Excerpted data: Begin

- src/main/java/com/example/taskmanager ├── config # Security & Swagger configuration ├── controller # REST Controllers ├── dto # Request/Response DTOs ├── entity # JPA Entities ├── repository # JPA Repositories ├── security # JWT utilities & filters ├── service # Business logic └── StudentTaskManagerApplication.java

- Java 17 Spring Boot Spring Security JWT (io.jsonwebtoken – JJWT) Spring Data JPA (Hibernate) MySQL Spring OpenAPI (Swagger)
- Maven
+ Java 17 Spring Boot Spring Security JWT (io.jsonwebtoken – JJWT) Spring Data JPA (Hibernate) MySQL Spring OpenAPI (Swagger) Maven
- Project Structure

Excerpted data: End

▶ **Exercise brief**: Each line of the material is to be copied exactly.

▶ **Response for this exercise**:
- src/main/java/com/example/taskmanager ├── config # Security & Swagger configuration ├── controller # REST Controllers ├── dto # Request/Response DTOs ├── entity # JPA Entities ├── repository # JPA Repositories ├── security # JWT utilities & filters ├── service # Business logic └── StudentTaskManagerApplication.java

- Java 17 Spring Boot Spring Security JWT (io.jsonwebtoken – JJWT) Spring Data JPA (Hibernate) MySQL Spring OpenAPI (Swagger)
- Maven
+ Java 17 Spring Boot Spring Security JWT (io.jsonwebtoken – JJWT) Spring Data JPA (Hibernate) MySQL Spring OpenAPI (Swagger) Maven
- Project Structure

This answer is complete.